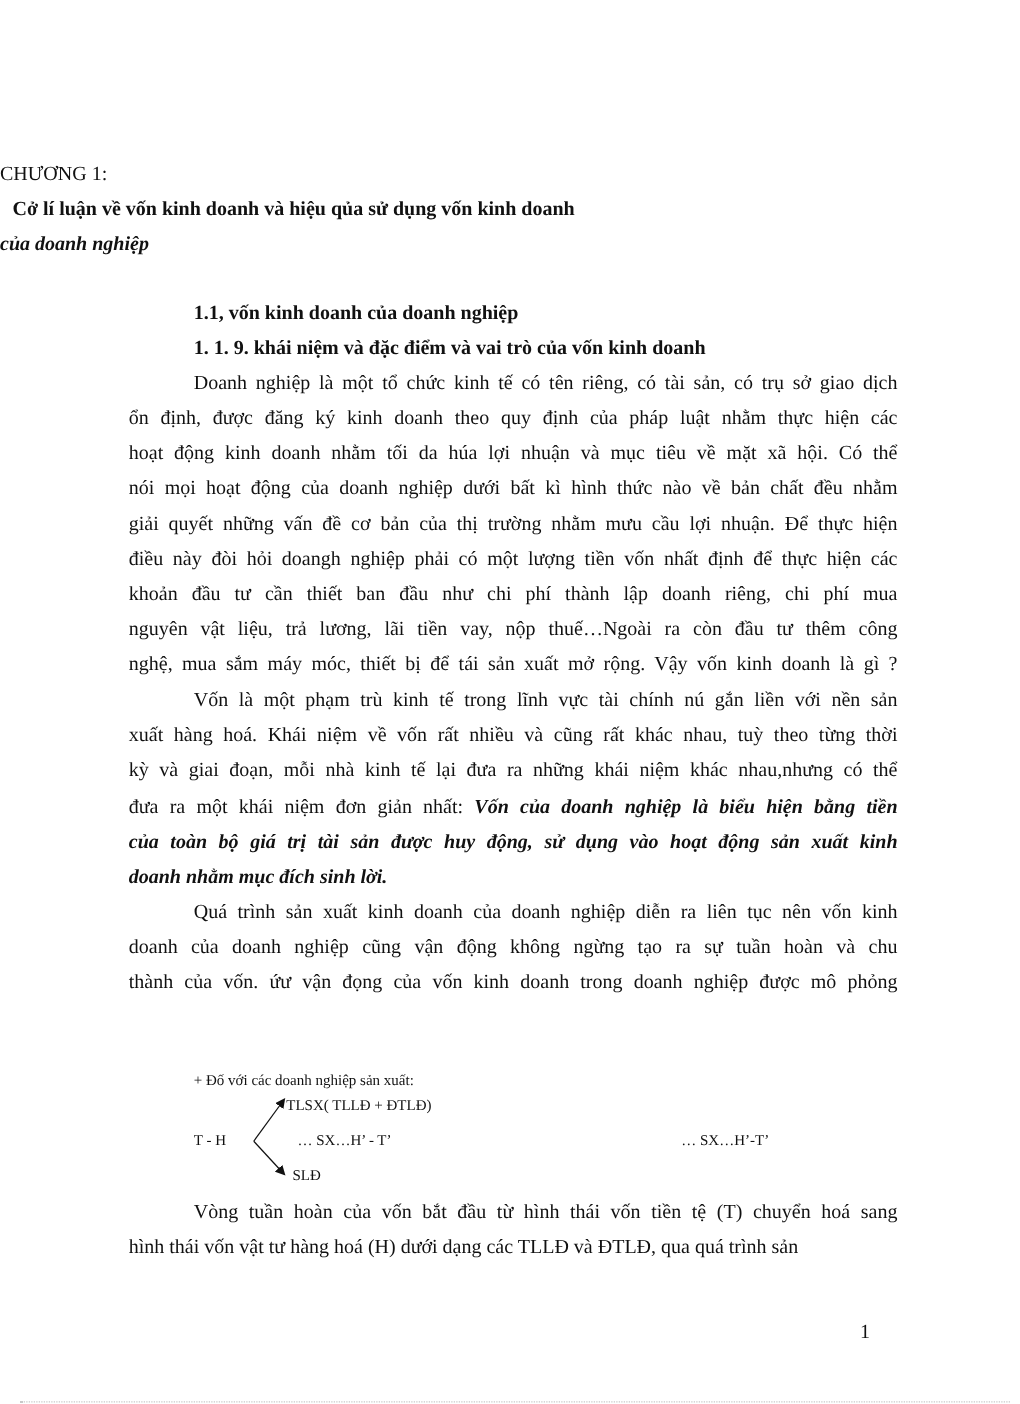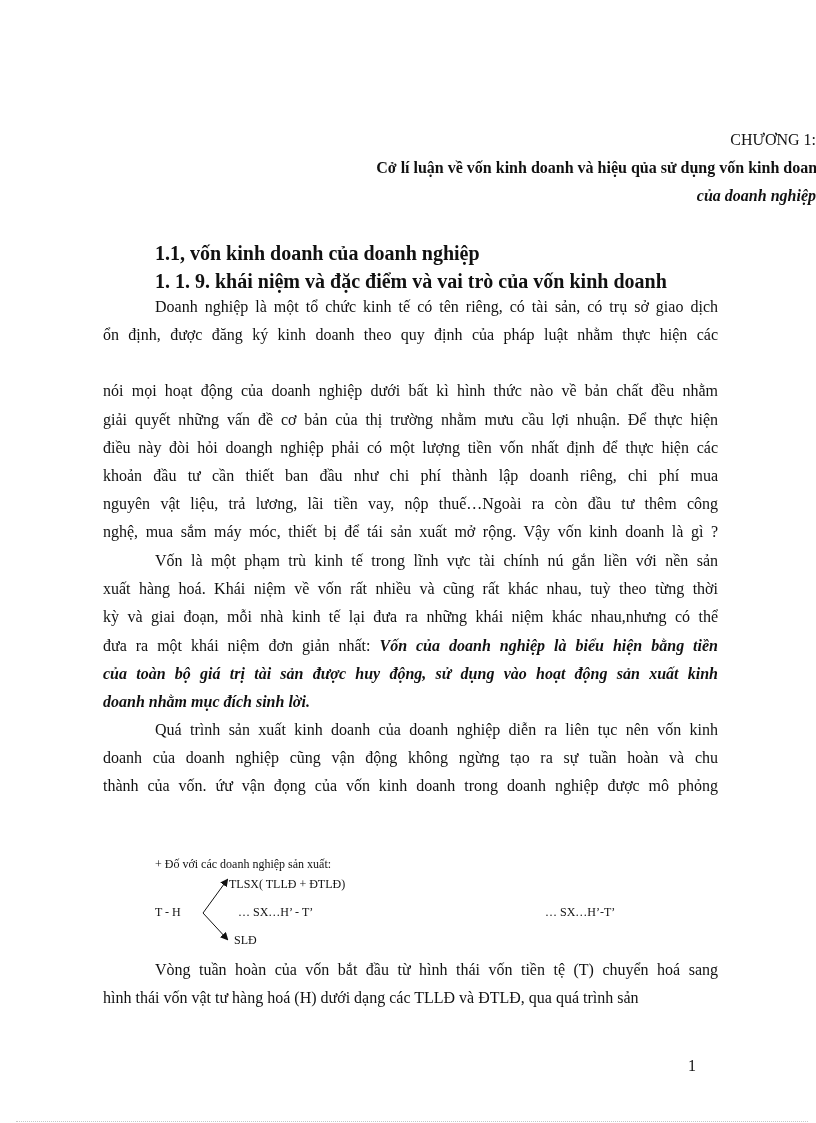--- a/index.html
+++ b/index.html
@@ -24,7 +24,7 @@
       position: absolute;
       left: 0;
       width: 816px;
-      text-align: right;
+      text-align: left;
       font-size: 16px;
     }
     .chapter-label { top: 131px; }

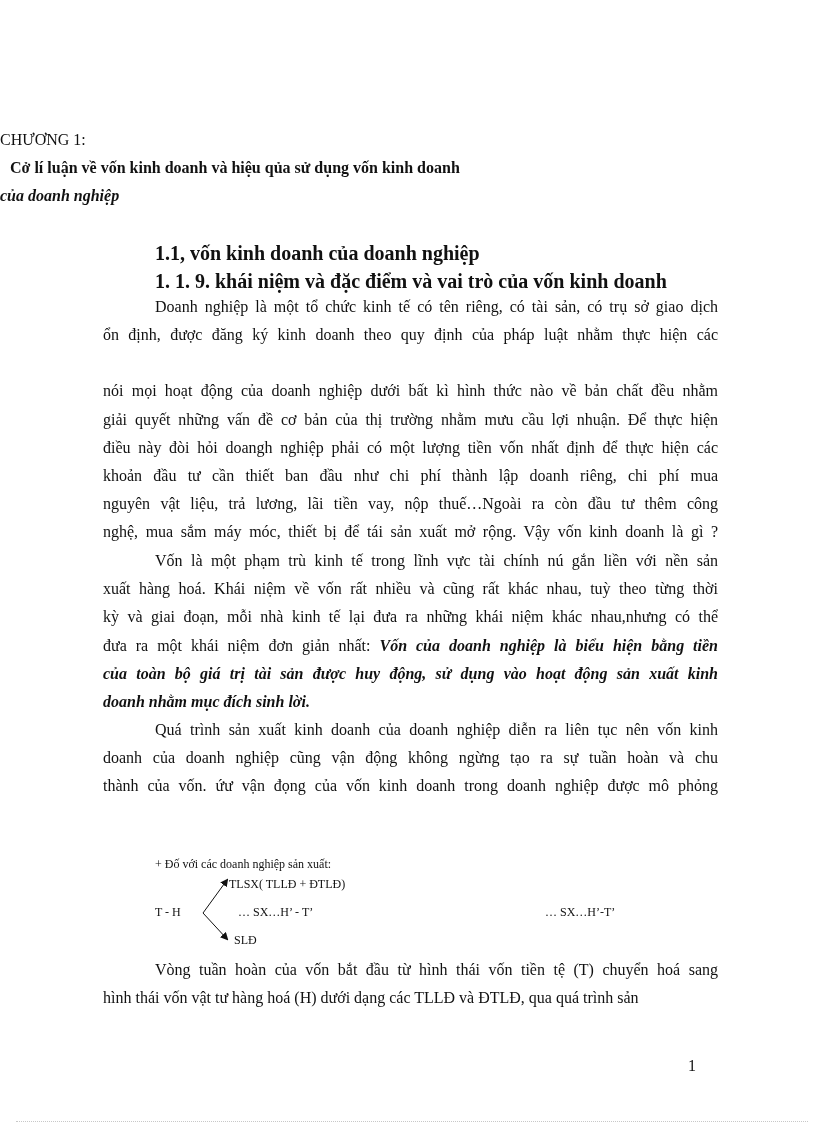--- a/index.html
+++ b/index.html
@@ -34,7 +34,7 @@
     .heading {
       position: absolute;
       left: 155px;
-      font-size: 20px;
+      font-size: 16px;
       font-weight: bold;
       white-space: nowrap;
     }

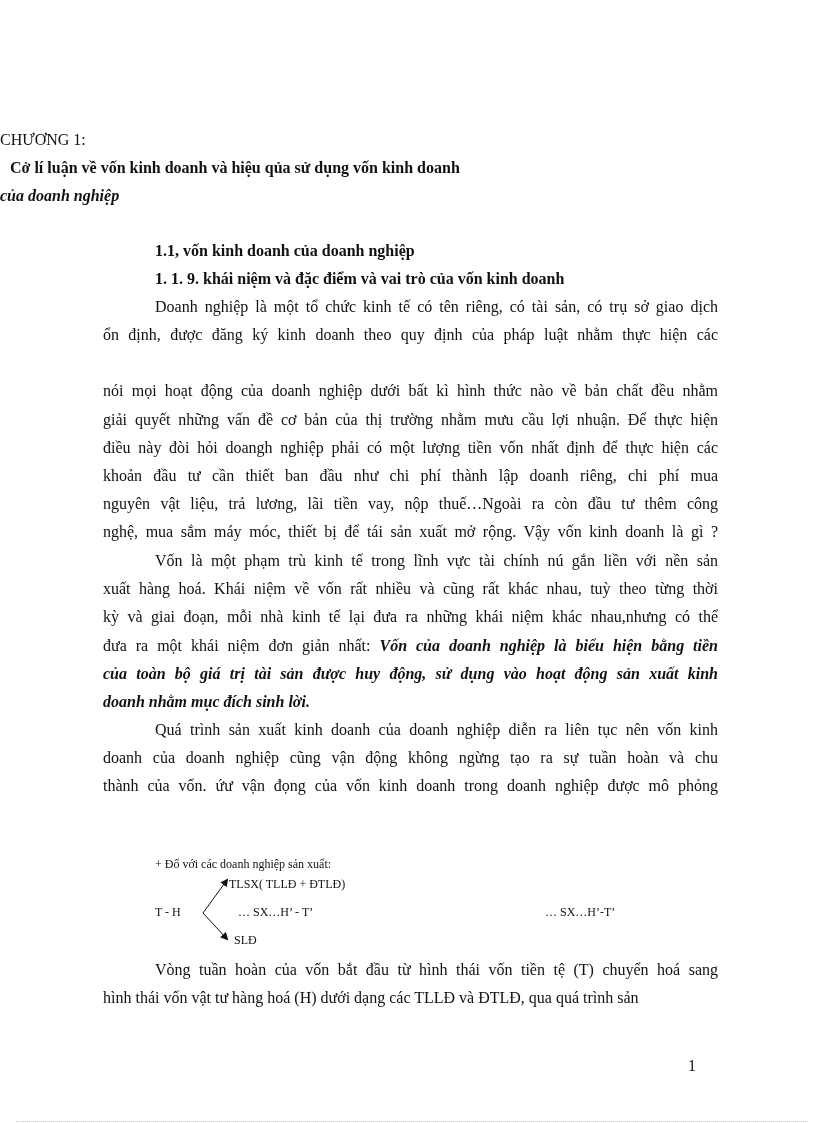--- a/index.html
+++ b/index.html
@@ -95,6 +95,7 @@
 
   <div class="line indent" style="top:297px">Doanh nghiệp  là một tổ chức kinh tế có tên riêng, có tài sản, có trụ sở giao dịch</div>
   <div class="line" style="top:325px">ổn định, được đăng ký kinh doanh theo quy định của pháp luật nhằm thực hiện các</div>
+  <div class="line" style="top:353px">hoạt động kinh doanh nhằm tối da húa lợi nhuận và mục tiêu về mặt xã hội. Có thể</div>
   <div class="line" style="top:381px">nói mọi hoạt động của doanh nghiệp dưới bất kì hình thức nào về bản chất đều nhằm</div>
   <div class="line" style="top:410px">giải quyết những vấn đề cơ bản của thị trường nhằm mưu cầu lợi nhuận. Để thực hiện</div>
   <div class="line" style="top:438px">điều này đòi hỏi doangh nghiệp phải có một lượng tiền vốn nhất định để thực hiện các</div>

------

Verbatim copy without images: write the records above out in full.

SOLUTION TO THE PROBLEM.
--- a/index.html
+++ b/index.html
@@ -24,7 +24,7 @@
       position: absolute;
       left: 0;
       width: 816px;
-      text-align: right;
+      text-align: left;
       font-size: 16px;
     }
     .chapter-label { top: 131px; }

--- a/index.html
+++ b/index.html
@@ -34,7 +34,7 @@
     .heading {
       position: absolute;
       left: 155px;
-      font-size: 20px;
+      font-size: 16px;
       font-weight: bold;
       white-space: nowrap;
     }

--- a/index.html
+++ b/index.html
@@ -95,6 +95,7 @@
 
   <div class="line indent" style="top:297px">Doanh nghiệp  là một tổ chức kinh tế có tên riêng, có tài sản, có trụ sở giao dịch</div>
   <div class="line" style="top:325px">ổn định, được đăng ký kinh doanh theo quy định của pháp luật nhằm thực hiện các</div>
+  <div class="line" style="top:353px">hoạt động kinh doanh nhằm tối da húa lợi nhuận và mục tiêu về mặt xã hội. Có thể</div>
   <div class="line" style="top:381px">nói mọi hoạt động của doanh nghiệp dưới bất kì hình thức nào về bản chất đều nhằm</div>
   <div class="line" style="top:410px">giải quyết những vấn đề cơ bản của thị trường nhằm mưu cầu lợi nhuận. Để thực hiện</div>
   <div class="line" style="top:438px">điều này đòi hỏi doangh nghiệp phải có một lượng tiền vốn nhất định để thực hiện các</div>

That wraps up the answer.